On September 24, 2018, world leaders came together on the sidelines of the UN General Assembly to pledge their support for children formerly associated with armed forces and groups. At a side event co-organized by the Kingdom of Belgium and the Office of the Special Representative of the UN Secretary-General for Children and Armed Conflict (OSRSG-CAAC), policy makers discussed the challenges to reintegrating these girls and boys back into society and ways to overcome these obstacles.
Each of the panelists highlighted the need for sustainable, long-term support for reintegration. H.E. the Queen of the Belgians underscored the need to provide economic support to affected children and their families, as well as to promote the 2030 Sustainable Development Agenda, in order to address some of the root causes. The President of Malta highlighted in her remarks the special needs of children on the move, who may be more vulnerable to recruitment, trafficking, and other abuses. She called upon UN Member States to provide adequate resources for dedicated child protection advisers in UN peace operations – a recommendation which Watchlist has echoed on a number of country situations, including the Democratic Republic of Congo (DRC) and Sudan. In his presentation, the Foreign Minister of Nigeria, Mr. Geoffrey Jideofor Kwusike Onyeama, highlighted some of the positive steps his country has taken to protect children affected by the armed conflict.
The Special Representative of the UN Secretary-General for Children and Armed Conflict (SRSG-CAAC), Ms. Virginia Gamba, presented a proposal to create a global fund to support the reintegration of children around the world. Resources are not keeping up with the needs, she explained: the average reintegration program runs for a mere six months, and as many as 25 percent of children released do not even have access to reintegration programming.

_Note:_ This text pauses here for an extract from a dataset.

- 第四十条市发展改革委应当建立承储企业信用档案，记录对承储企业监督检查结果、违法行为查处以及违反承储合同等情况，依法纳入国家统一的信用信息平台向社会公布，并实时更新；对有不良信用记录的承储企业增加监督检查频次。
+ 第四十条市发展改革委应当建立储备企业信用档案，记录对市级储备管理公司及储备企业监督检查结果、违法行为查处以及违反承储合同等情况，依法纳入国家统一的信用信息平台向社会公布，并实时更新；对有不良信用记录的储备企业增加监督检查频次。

In his presentation, the Deputy Executive Director of UNICEF, Mr. Omar Abdi, identified three lessons learned from his agency’s work on reintegration. Firstly, he explained, the process of leaving an armed group takes time, especially for girls who face significant stigma; in order to successfully reintegrate, children need support to access education, livelihoods, and other basic rights. Secondly, the needs of all children – especially boys and girls – are different, and reintegration programming needs to be tailored accordingly. Thirdly, a holistic approach to reintegration should consider family, health, education, justice, law enforcement, and psychosocial support in order to ensure success.
Mr. Mohammed Sidibay, a child rights advocate and former child soldier, gave an inspiring presentation about his own experience in Sierra Leone. He explained that the reintegration assistance he received some 20 years ago was not perfect, but being among the first programs of its kind, it was important and needs continued strengthening. In particular, he highlighted the need for long-term, sustainable support, including access to education.
The World Bank Director of Social Development, Mr. Maninder Gill, echoed his support for UNICEF and its partners carrying out reintegration programming and expressed the World Bank’s willingness to continue to aid such work.
Lastly, Mr. Rob Williams, the chief executive officer of War Child UK, provided three recommendations to States: 1) dedicate adequate funding to reintegration in order to ensure a holistic approach; 2) remobilize the Paris Principles, focusing on accountability for recruitment and use and the idea of children as agents of peace; and 3) work in coalition with UN agencies and civil society to promote an ambitious agenda for children.